# Task statement:
Locate, in the data below, the line that contains "flex: 0 0 auto;" and the line that contains "padding: 0 16px;"; reproduce exactly those two lines and every line between them, nothing more.

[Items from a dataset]
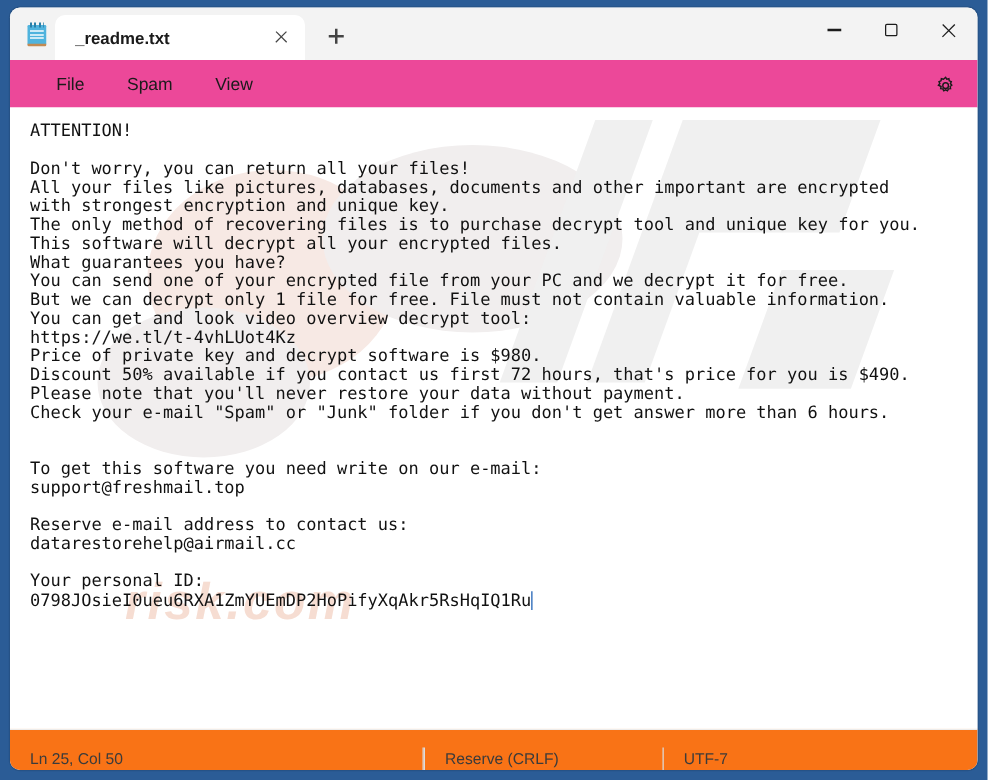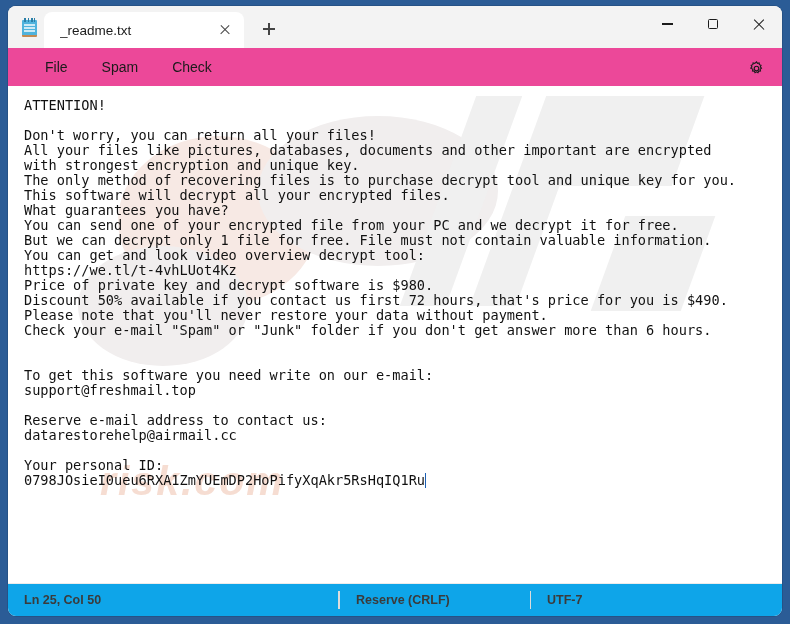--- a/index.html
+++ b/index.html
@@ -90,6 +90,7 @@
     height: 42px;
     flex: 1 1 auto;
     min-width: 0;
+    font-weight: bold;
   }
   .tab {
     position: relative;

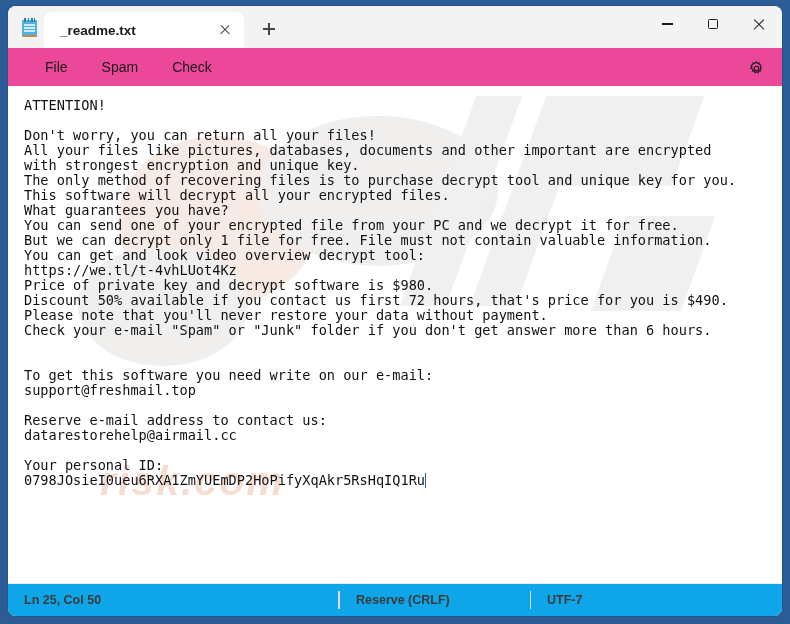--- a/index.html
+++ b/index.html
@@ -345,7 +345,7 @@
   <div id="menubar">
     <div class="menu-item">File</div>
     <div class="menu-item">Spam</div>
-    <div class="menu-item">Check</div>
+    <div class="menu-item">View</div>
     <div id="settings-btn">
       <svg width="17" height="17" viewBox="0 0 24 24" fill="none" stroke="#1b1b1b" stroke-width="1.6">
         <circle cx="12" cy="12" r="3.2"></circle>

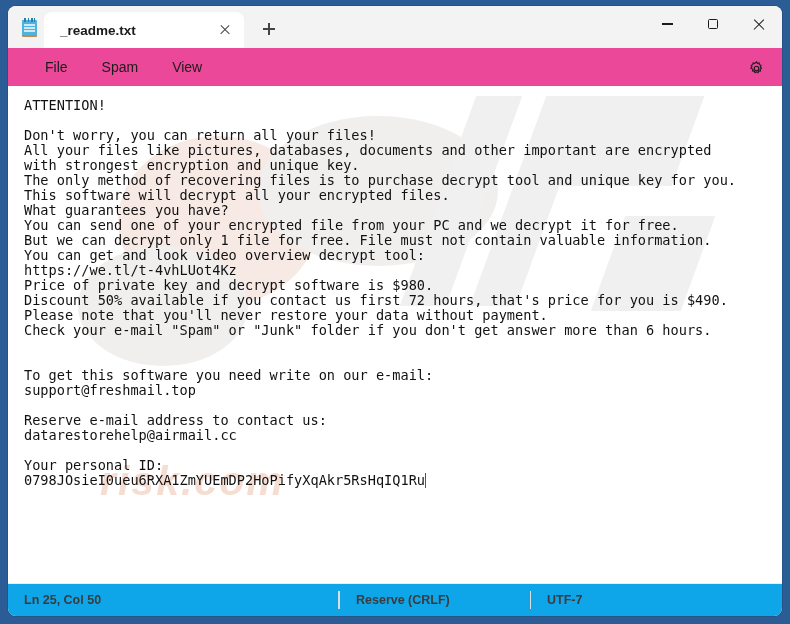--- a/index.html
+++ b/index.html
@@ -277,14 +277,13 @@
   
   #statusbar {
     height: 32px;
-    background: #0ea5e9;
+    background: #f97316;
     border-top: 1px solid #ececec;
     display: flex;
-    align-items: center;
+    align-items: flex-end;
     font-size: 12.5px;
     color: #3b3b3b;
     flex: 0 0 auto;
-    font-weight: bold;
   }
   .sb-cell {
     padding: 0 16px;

--

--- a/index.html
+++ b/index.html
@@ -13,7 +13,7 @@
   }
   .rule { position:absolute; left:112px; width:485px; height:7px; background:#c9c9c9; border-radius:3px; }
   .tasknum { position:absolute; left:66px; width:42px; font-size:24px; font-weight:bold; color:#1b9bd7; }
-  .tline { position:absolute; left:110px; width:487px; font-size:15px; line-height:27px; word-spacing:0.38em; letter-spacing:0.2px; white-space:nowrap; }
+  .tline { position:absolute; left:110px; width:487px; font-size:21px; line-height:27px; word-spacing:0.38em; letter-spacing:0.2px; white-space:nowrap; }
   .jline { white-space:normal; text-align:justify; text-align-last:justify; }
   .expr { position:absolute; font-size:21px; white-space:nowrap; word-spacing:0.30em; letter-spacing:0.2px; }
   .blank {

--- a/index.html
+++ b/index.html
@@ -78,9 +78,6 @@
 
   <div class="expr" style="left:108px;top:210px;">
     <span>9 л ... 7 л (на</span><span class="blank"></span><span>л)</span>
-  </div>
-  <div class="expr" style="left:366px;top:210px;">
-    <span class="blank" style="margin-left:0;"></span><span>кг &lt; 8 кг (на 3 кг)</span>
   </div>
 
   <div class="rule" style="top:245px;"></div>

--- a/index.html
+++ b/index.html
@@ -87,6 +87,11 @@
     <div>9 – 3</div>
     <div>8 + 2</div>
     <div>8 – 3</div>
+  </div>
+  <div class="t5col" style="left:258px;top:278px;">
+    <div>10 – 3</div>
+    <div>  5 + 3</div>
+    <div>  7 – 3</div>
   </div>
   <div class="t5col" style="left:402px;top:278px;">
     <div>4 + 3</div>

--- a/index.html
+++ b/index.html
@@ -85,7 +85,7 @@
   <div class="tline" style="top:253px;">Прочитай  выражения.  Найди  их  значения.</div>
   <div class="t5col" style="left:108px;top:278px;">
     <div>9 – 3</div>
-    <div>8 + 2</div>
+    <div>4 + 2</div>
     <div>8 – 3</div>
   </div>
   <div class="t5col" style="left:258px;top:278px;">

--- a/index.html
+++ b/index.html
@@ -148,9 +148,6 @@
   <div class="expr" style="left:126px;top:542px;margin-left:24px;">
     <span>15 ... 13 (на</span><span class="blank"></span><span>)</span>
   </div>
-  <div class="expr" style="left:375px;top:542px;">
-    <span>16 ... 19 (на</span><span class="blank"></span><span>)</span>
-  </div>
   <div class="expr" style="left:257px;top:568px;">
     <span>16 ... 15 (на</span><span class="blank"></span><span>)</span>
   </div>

==

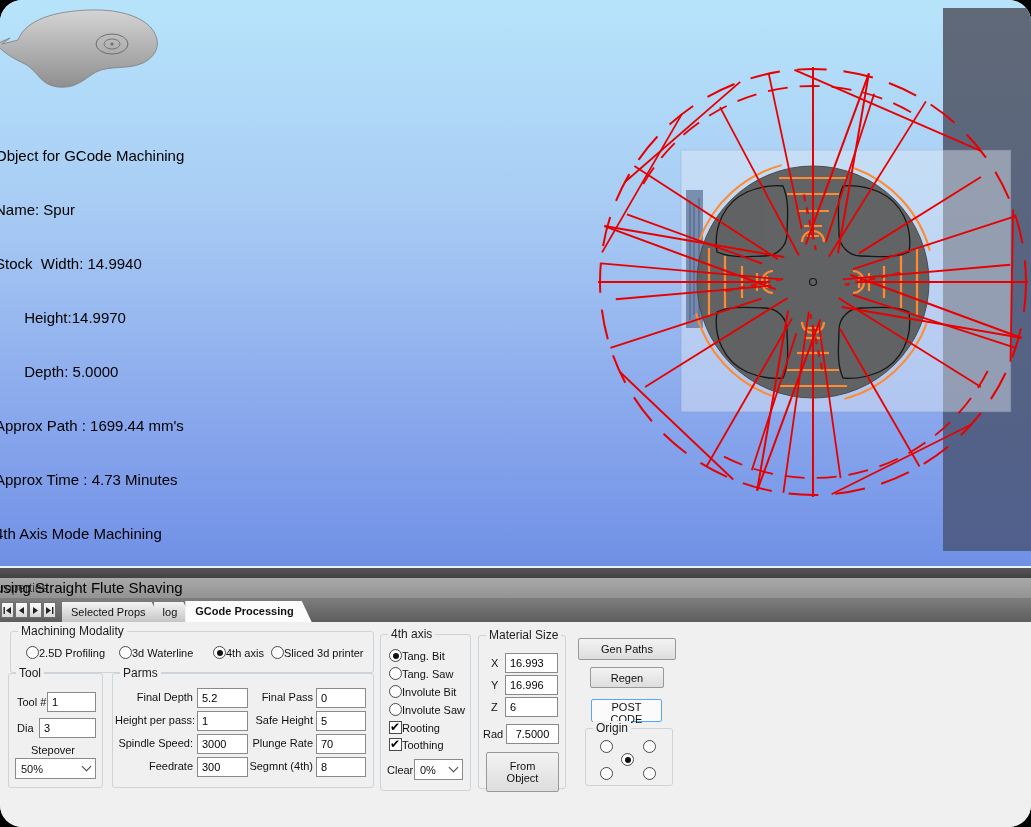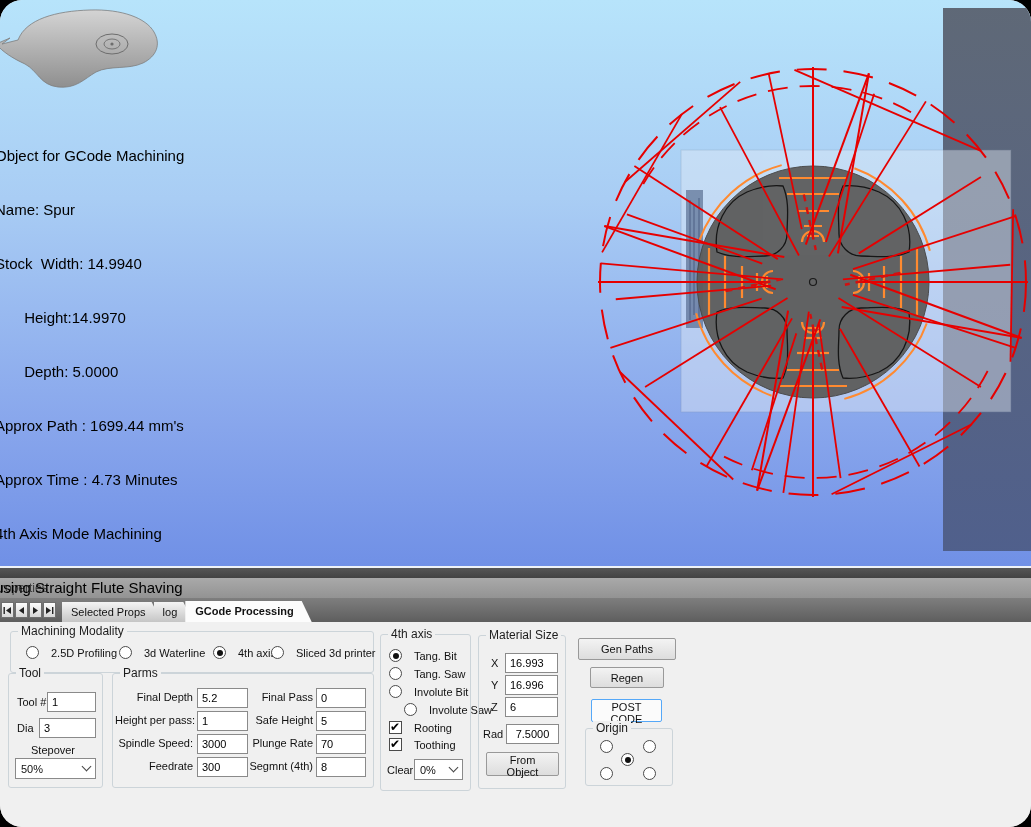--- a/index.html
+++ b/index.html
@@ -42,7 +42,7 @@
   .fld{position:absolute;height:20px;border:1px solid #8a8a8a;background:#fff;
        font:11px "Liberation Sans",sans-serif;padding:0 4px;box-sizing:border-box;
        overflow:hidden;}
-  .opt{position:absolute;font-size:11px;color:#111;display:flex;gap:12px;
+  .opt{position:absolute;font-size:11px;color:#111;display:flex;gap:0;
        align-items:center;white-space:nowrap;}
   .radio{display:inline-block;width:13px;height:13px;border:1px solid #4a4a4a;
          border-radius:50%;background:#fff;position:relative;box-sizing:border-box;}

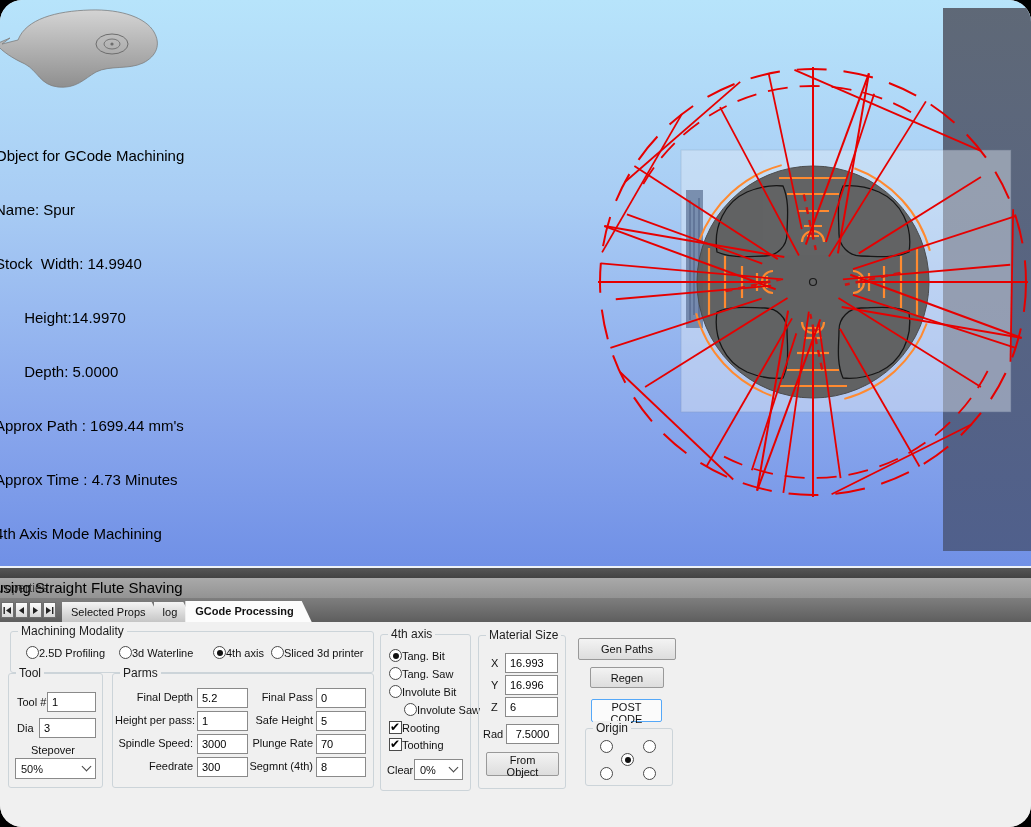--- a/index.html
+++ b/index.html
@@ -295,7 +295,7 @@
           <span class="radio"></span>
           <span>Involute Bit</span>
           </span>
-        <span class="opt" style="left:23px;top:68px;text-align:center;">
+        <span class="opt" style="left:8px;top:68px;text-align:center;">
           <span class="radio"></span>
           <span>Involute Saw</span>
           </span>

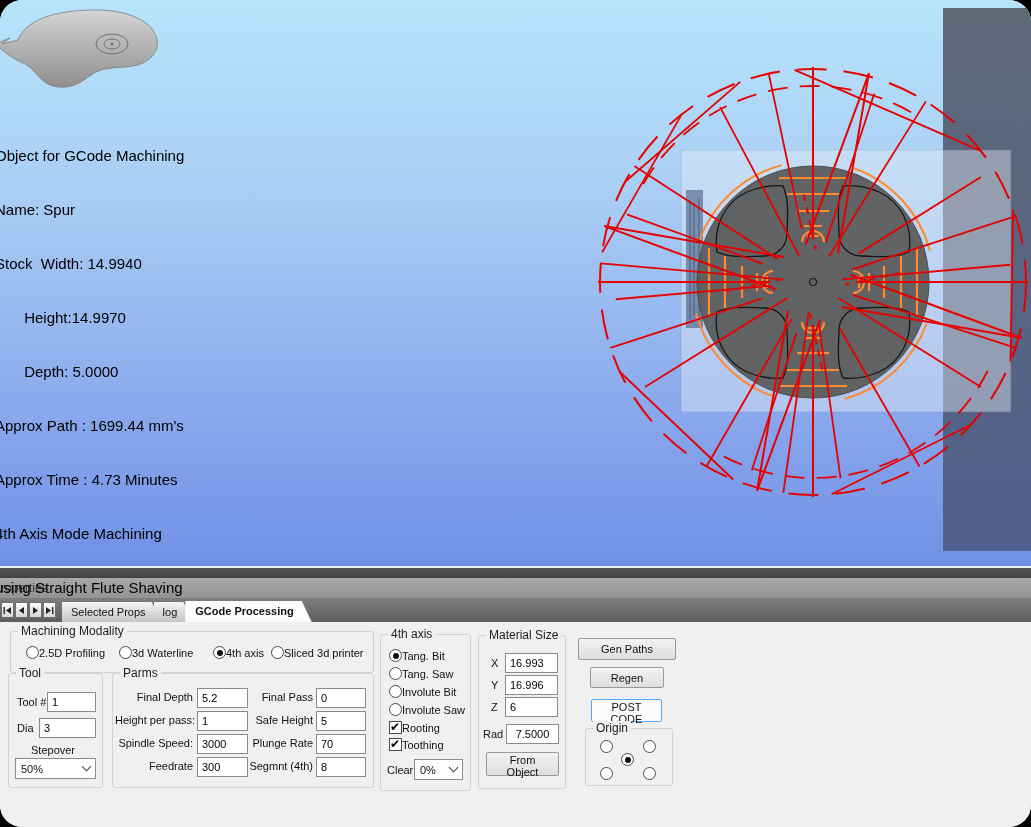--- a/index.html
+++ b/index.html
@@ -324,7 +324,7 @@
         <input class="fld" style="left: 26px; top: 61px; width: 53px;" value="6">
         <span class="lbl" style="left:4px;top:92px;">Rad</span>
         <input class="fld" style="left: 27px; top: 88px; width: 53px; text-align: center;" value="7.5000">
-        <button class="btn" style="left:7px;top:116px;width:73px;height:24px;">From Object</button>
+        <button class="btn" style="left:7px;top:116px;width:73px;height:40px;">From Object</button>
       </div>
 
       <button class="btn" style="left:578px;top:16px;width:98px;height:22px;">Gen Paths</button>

# Solution for this problem:
     flex: 0 0 auto;
-    font-weight: bold;
   }
   .sb-cell {
     padding: 0 16px;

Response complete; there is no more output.